If Senegal’s No.10 scored, it would all be over. If he missed, Egypt’s No.10 scoring the next kick would only send this nerve-wracking exercise into the even more delicate matter of sudden-death penalty-taking. It was, for a moment and likely for good, out of Salah’s hands and in Mane’s.

The 2021/22 Premier League’s leading goalscorer had offered Gabaski a tip he probably didn’t need as Mane prepared to take a penalty that Senegal were awarded not long after kick-off, suggesting where his club mate might go.Â
Mane himself attempted to take the sting out of that bit of information, by pointing Gabaski in still another direction, before firing right down the middle into the Zamalek shot-stopper’s path.

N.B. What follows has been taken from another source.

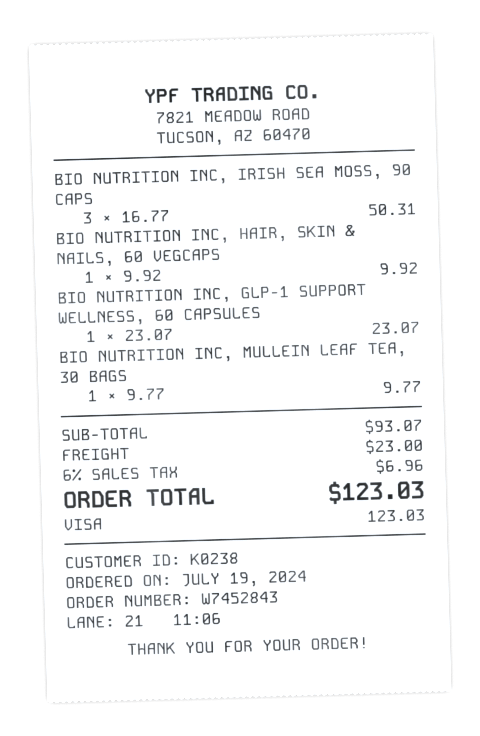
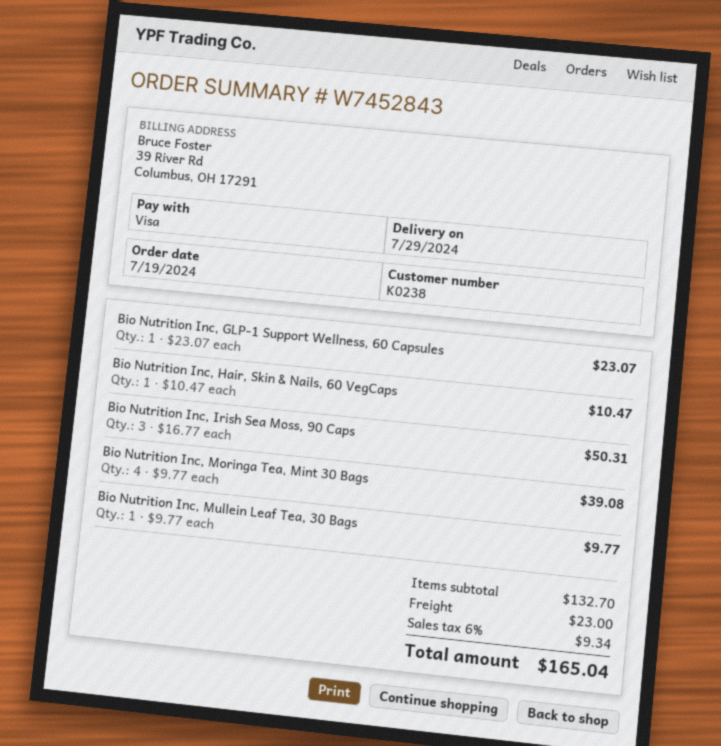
BIO NUTRITION INC, HAIR, SKIN & NAILS, 60 VEGCAPS: 1 x 9.92 = 9.92 -> 1 x 10.47 = 10.47
Bio Nutrition Inc, Moringa Tea, Mint 30 Bags: none -> 4 x 9.77 = 39.08
subtotal: 93.07 -> 132.70
tax: 6% = 6.96 -> 6% = 9.34
total: 123.03 -> 165.04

Maybe it was the premonition that Mane wouldn’t miss a second time which got Salah in tears even before the former finished his run-up. Maybe it was the fact that he knew Mane well enough to know he was just as inevitable. Maybe it was a bit of everything.
And for Mane, this, indeed, was everything: the point to which his ten-year senior international career had been building; a chance to heal the heartbreak suffered in the last AFCON final; the instant in which he could achieve redemption and vindication for his head coach and childhood hero Aliou Cisse; an opportunity to give the Senegalese people something they’ve never had and which he couldn’t buy them even with all his life’s earnings.

With all that in his head, and all the power in his right foot, Mane swept the ball forcefully into the right corner. Gabaski went the right way — again! — but there were no mind games to win this time, and data analysis could only do so much in his favour.
Senegal, the 15th winner of the Africa Cup of Nations, had finally arrived.
The West Africans have had to plan well and work hard for this, and there are lessons from their strategy for other countries — like, of course, Ghana — hoping to end barren runs at the AFCON: invest in academies (or, at least, encourage investment in same), produce players who’d appeal to the European market, increase your own appeal to top eligible foreign-born/bred talent, entrust the project to competent hands… and then wait.
At some point, it would all come together — as it has, after the best part of a decade, for Cisse’s Senegal.